▶ _EXERCISE DESCRIPTION_: Collect each line of the entries that holds the string "Experimente".

====== DATA EXCERPTS

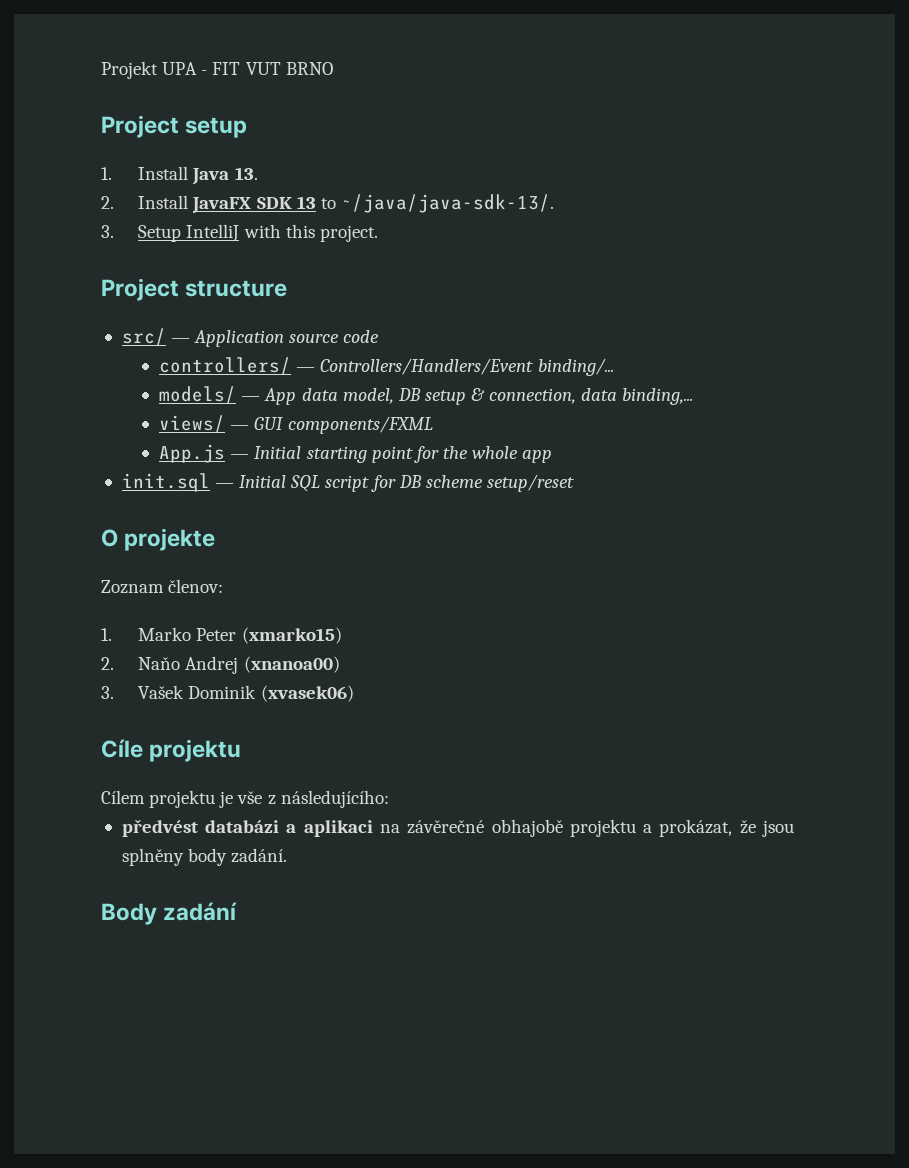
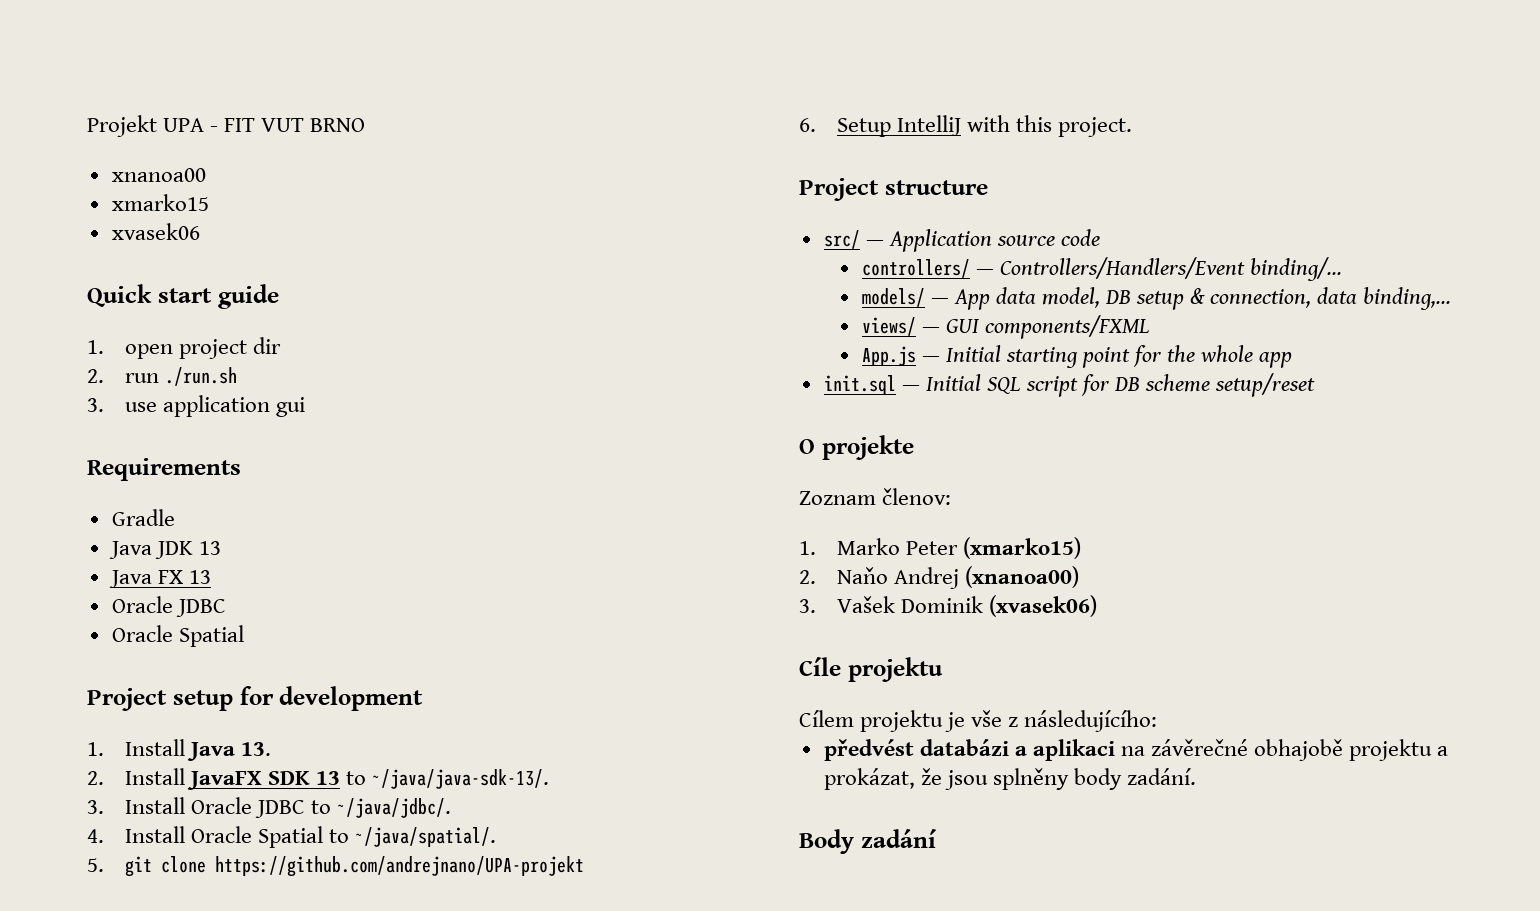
(333, 68) none -> [111,168,206,182] [111,194,209,211] [111,223,200,240] [87,284,279,309] [87,337,282,359] [87,367,238,386] [87,395,306,417] [87,458,241,481] [111,509,175,526] [108,541,221,559] [108,570,211,588] [111,596,226,617] [111,625,244,647] // xnanoa00 // xmarko15 // xvasek06 // Quick start guide // 1. open project dir // 2. run ./run.sh // 3. use application gui // Requirements // Gradle // Java JDK 13 // Java FX 13 // Oracle JDBC // Oracle Spatial
(248, 127) none -> [239,686,424,711] for development
(114, 231) none -> [124,797,452,818] [87,826,497,848] [87,856,584,877] [799,118,816,132] Install Oracle JDBC to ~/java/jdbc/. // 4. Install Oracle Spatial to ~/java/spatial/. // 5. git clone https://github.com/andrejnano/UPA-projekt // 6.

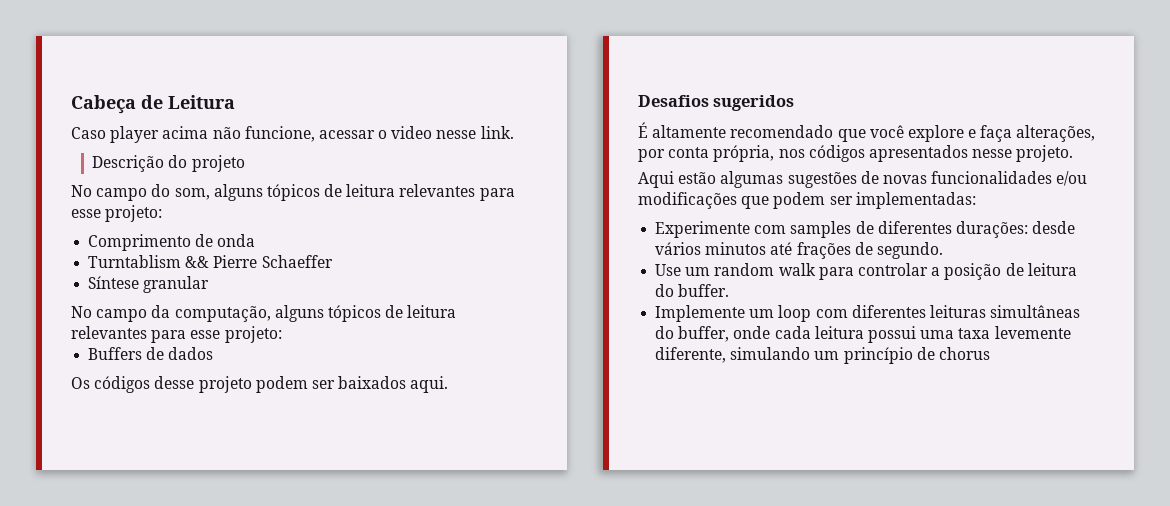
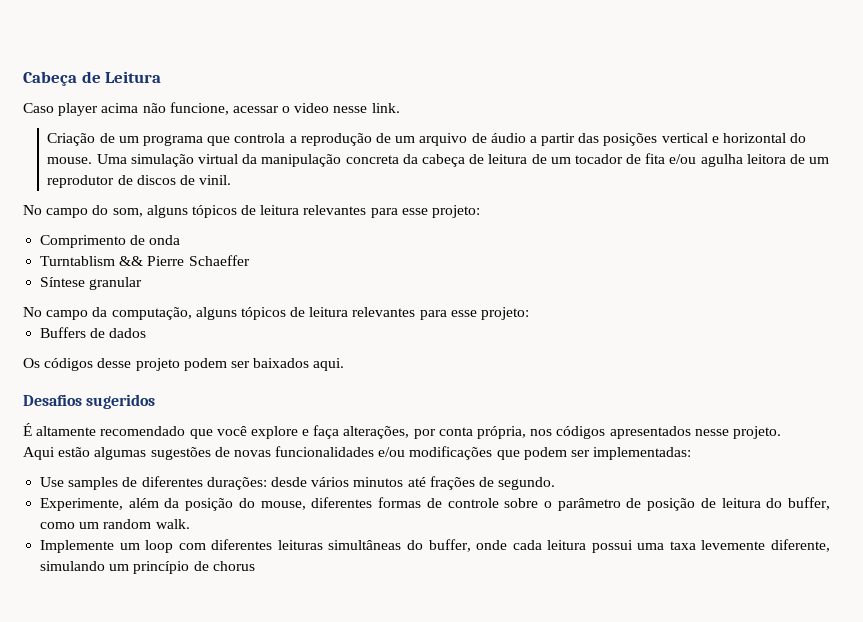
[92,155,245,172] Descrição do projeto -> [47,133,807,146] [47,153,830,167] [47,175,232,188] Criação de um programa que controla a reprodução de um arquivo de áudio a partir das posições vertical e horizontal do mouse. Uma simulação virtual da manipulação concreta da cabeça de leitura de um tocador de fita e/ou agulha leitora de um reprodutor de discos de vinil.
[655,221,787,238] Experimente com -> [40,477,65,487] Use
[655,263,1077,280] [655,284,730,297] Use um random walk para controlar a posição de leitura do buffer. -> [40,497,830,511] [40,519,190,529] Experimente, além da posição do mouse, diferentes formas de controle sobre o parâmetro de posição de leitura do buffer, como um random walk.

============

▶ _RESULT BELOW_:
[655,221,787,238] Experimente com -> [40,477,65,487] Use
[655,263,1077,280] [655,284,730,297] Use um random walk para controlar a posição de leitura do buffer. -> [40,497,830,511] [40,519,190,529] Experimente, além da posição do mouse, diferentes formas de controle sobre o parâmetro de posição de leitura do buffer, como um random walk.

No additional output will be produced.